Problem description.
Give the data below again exactly as written, without its pictures.

^^^^

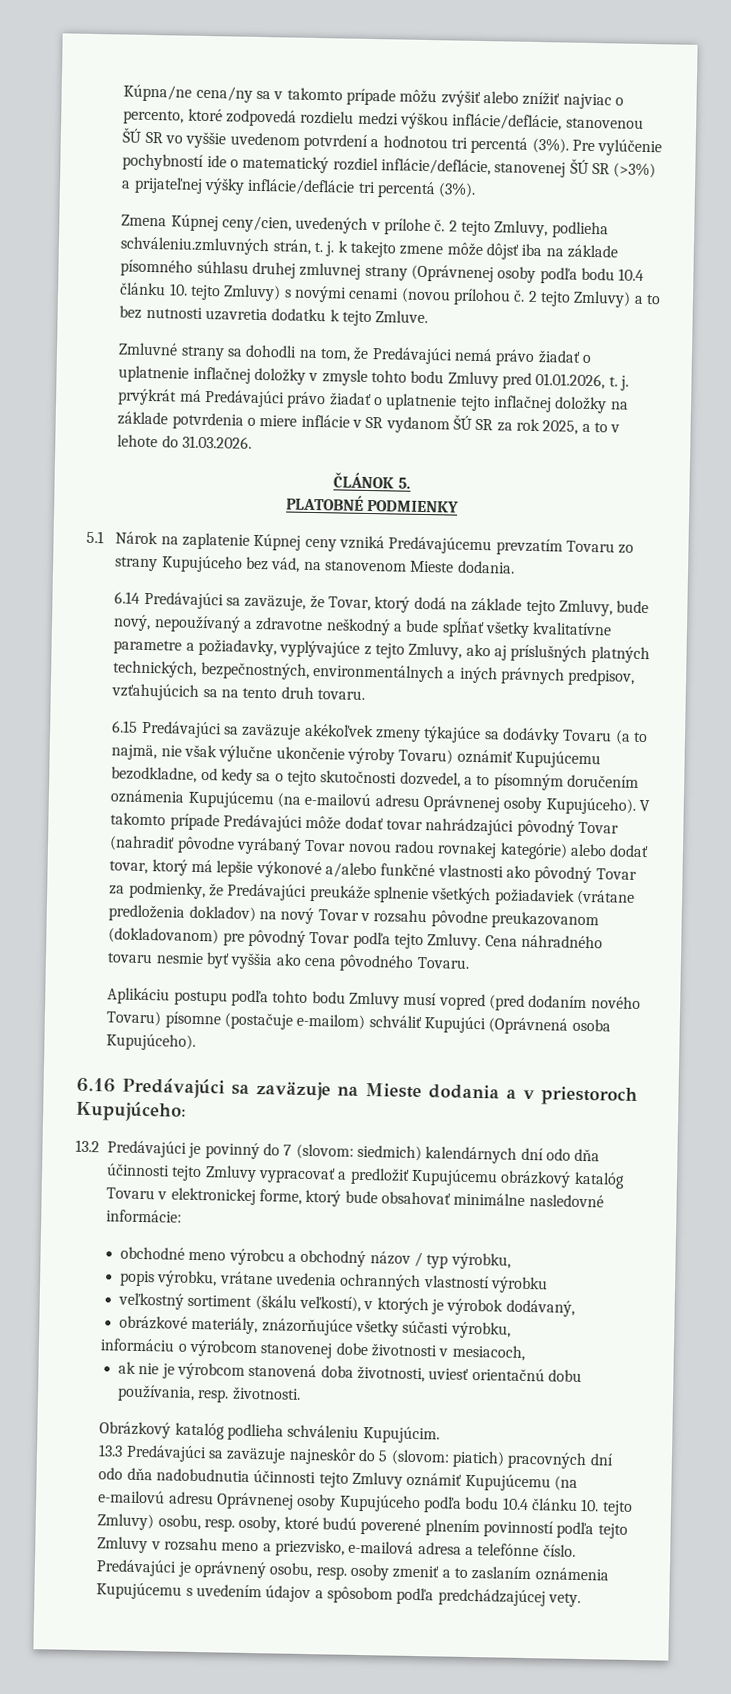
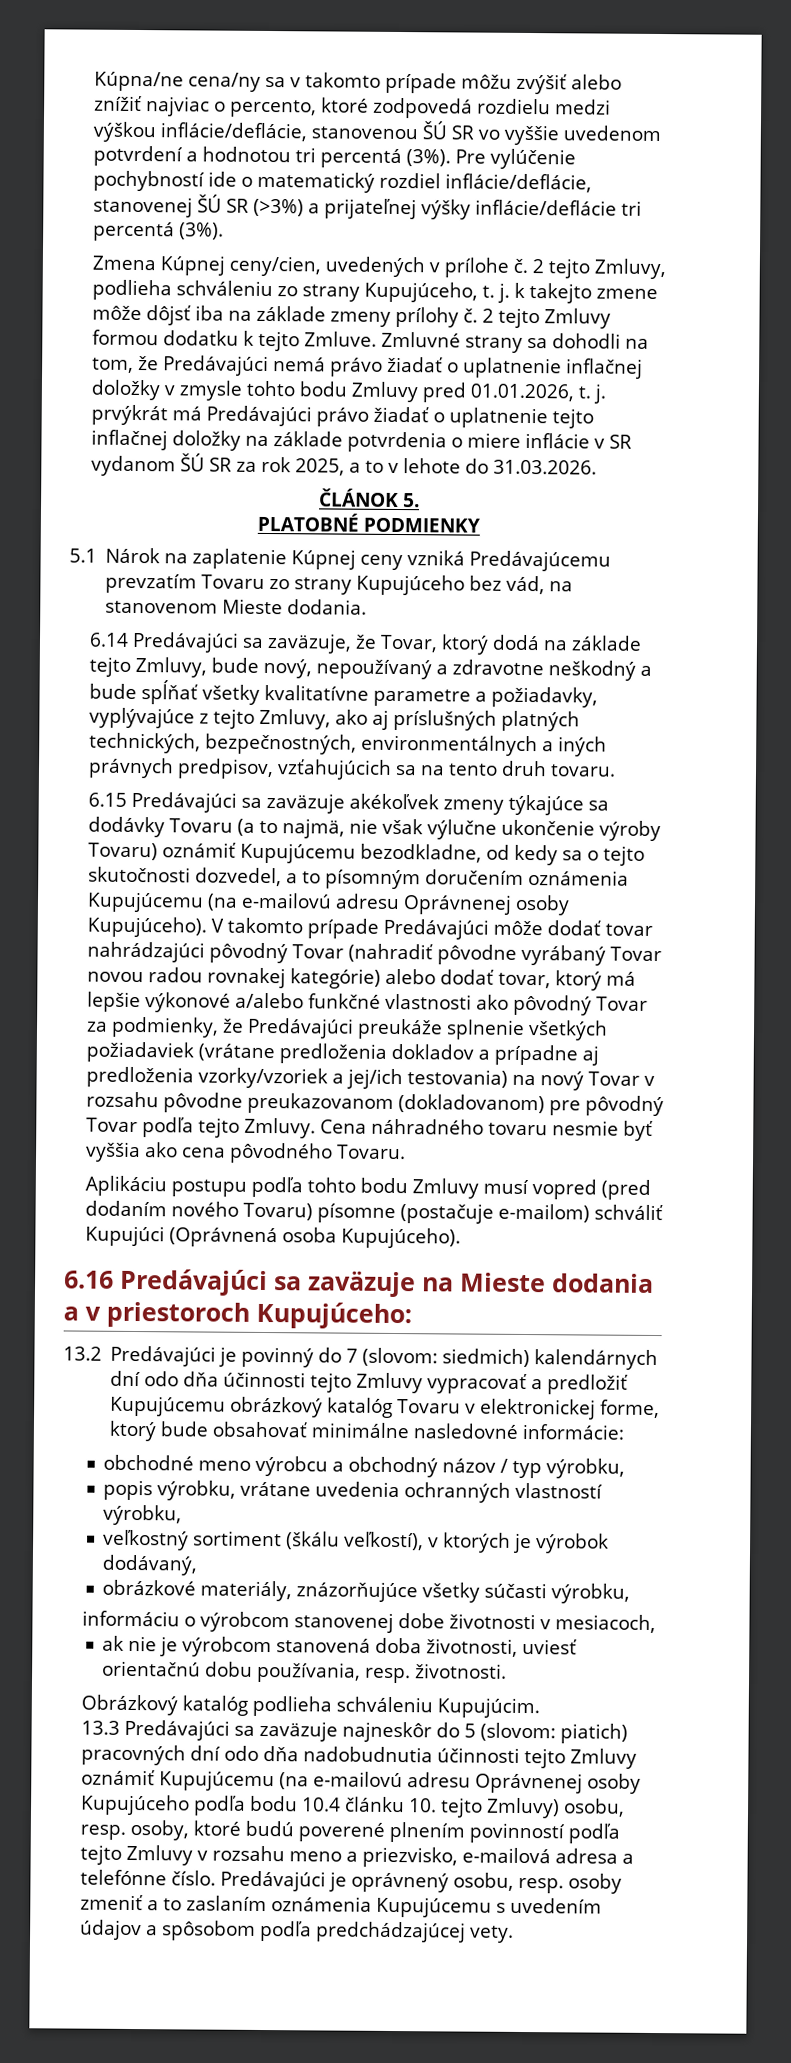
- 2 tejto Zmluvy, podlieha schváleniu.zmluvných strán, t. j. k takejto zmene môže dôjsť iba na základe písomného súhlasu druhej zmluvnej strany (Oprávnenej osoby podľa bodu 10.4 článku 10. tejto Zmluvy) s novými cenami (novou prílohou č. 2 tejto Zmluvy) a to bez nutnosti uzavretia dodatku k tejto Zmluve.
- Zmluvné strany sa dohodli na tom, že Predávajúci nemá právo žiadať o uplatnenie inflačnej doložky v zmysle tohto bodu Zmluvy pred 01.01.2026, t. j. prvýkrát má Predávajúci právo žiadať o uplatnenie tejto inflačnej doložky na základe potvrdenia o miere inflácie v SR vydanom ŠÚ SR za rok 2025, a to v lehote do 31.03.2026.
+ 2 tejto Zmluvy, podlieha schváleniu zo strany Kupujúceho, t. j. k takejto zmene môže dôjsť iba na základe zmeny prílohy č. 2 tejto Zmluvy formou dodatku k tejto Zmluve. Zmluvné strany sa dohodli na tom, že Predávajúci nemá právo žiadať o uplatnenie inflačnej doložky v zmysle tohto bodu Zmluvy pred 01.01.2026, t. j. prvýkrát má Predávajúci právo žiadať o uplatnenie tejto inflačnej doložky na základe potvrdenia o miere inflácie v SR vydanom ŠÚ SR za rok 2025, a to v lehote do 31.03.2026.
- V takomto prípade Predávajúci môže dodať tovar nahrádzajúci pôvodný Tovar (nahradiť pôvodne vyrábaný Tovar novou radou rovnakej kategórie) alebo dodať tovar, ktorý má lepšie výkonové a/alebo funkčné vlastnosti ako pôvodný Tovar za podmienky, že Predávajúci preukáže splnenie všetkých požiadaviek (vrátane predloženia dokladov) na nový Tovar v rozsahu pôvodne preukazovanom (dokladovanom) pre pôvodný Tovar podľa tejto Zmluvy.
+ V takomto prípade Predávajúci môže dodať tovar nahrádzajúci pôvodný Tovar (nahradiť pôvodne vyrábaný Tovar novou radou rovnakej kategórie) alebo dodať tovar, ktorý má lepšie výkonové a/alebo funkčné vlastnosti ako pôvodný Tovar za podmienky, že Predávajúci preukáže splnenie všetkých požiadaviek (vrátane predloženia dokladov a prípadne aj predloženia vzorky/vzoriek a jej/ich testovania) na nový Tovar v rozsahu pôvodne preukazovanom (dokladovanom) pre pôvodný Tovar podľa tejto Zmluvy.
- popis výrobku, vrátane uvedenia ochranných vlastností výrobku
+ popis výrobku, vrátane uvedenia ochranných vlastností výrobku,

^^^^

Answer for the task.
- 2 tejto Zmluvy, podlieha schváleniu.zmluvných strán, t. j. k takejto zmene môže dôjsť iba na základe písomného súhlasu druhej zmluvnej strany (Oprávnenej osoby podľa bodu 10.4 článku 10. tejto Zmluvy) s novými cenami (novou prílohou č. 2 tejto Zmluvy) a to bez nutnosti uzavretia dodatku k tejto Zmluve.
- Zmluvné strany sa dohodli na tom, že Predávajúci nemá právo žiadať o uplatnenie inflačnej doložky v zmysle tohto bodu Zmluvy pred 01.01.2026, t. j. prvýkrát má Predávajúci právo žiadať o uplatnenie tejto inflačnej doložky na základe potvrdenia o miere inflácie v SR vydanom ŠÚ SR za rok 2025, a to v lehote do 31.03.2026.
+ 2 tejto Zmluvy, podlieha schváleniu zo strany Kupujúceho, t. j. k takejto zmene môže dôjsť iba na základe zmeny prílohy č. 2 tejto Zmluvy formou dodatku k tejto Zmluve. Zmluvné strany sa dohodli na tom, že Predávajúci nemá právo žiadať o uplatnenie inflačnej doložky v zmysle tohto bodu Zmluvy pred 01.01.2026, t. j. prvýkrát má Predávajúci právo žiadať o uplatnenie tejto inflačnej doložky na základe potvrdenia o miere inflácie v SR vydanom ŠÚ SR za rok 2025, a to v lehote do 31.03.2026.
- V takomto prípade Predávajúci môže dodať tovar nahrádzajúci pôvodný Tovar (nahradiť pôvodne vyrábaný Tovar novou radou rovnakej kategórie) alebo dodať tovar, ktorý má lepšie výkonové a/alebo funkčné vlastnosti ako pôvodný Tovar za podmienky, že Predávajúci preukáže splnenie všetkých požiadaviek (vrátane predloženia dokladov) na nový Tovar v rozsahu pôvodne preukazovanom (dokladovanom) pre pôvodný Tovar podľa tejto Zmluvy.
+ V takomto prípade Predávajúci môže dodať tovar nahrádzajúci pôvodný Tovar (nahradiť pôvodne vyrábaný Tovar novou radou rovnakej kategórie) alebo dodať tovar, ktorý má lepšie výkonové a/alebo funkčné vlastnosti ako pôvodný Tovar za podmienky, že Predávajúci preukáže splnenie všetkých požiadaviek (vrátane predloženia dokladov a prípadne aj predloženia vzorky/vzoriek a jej/ich testovania) na nový Tovar v rozsahu pôvodne preukazovanom (dokladovanom) pre pôvodný Tovar podľa tejto Zmluvy.
- popis výrobku, vrátane uvedenia ochranných vlastností výrobku
+ popis výrobku, vrátane uvedenia ochranných vlastností výrobku,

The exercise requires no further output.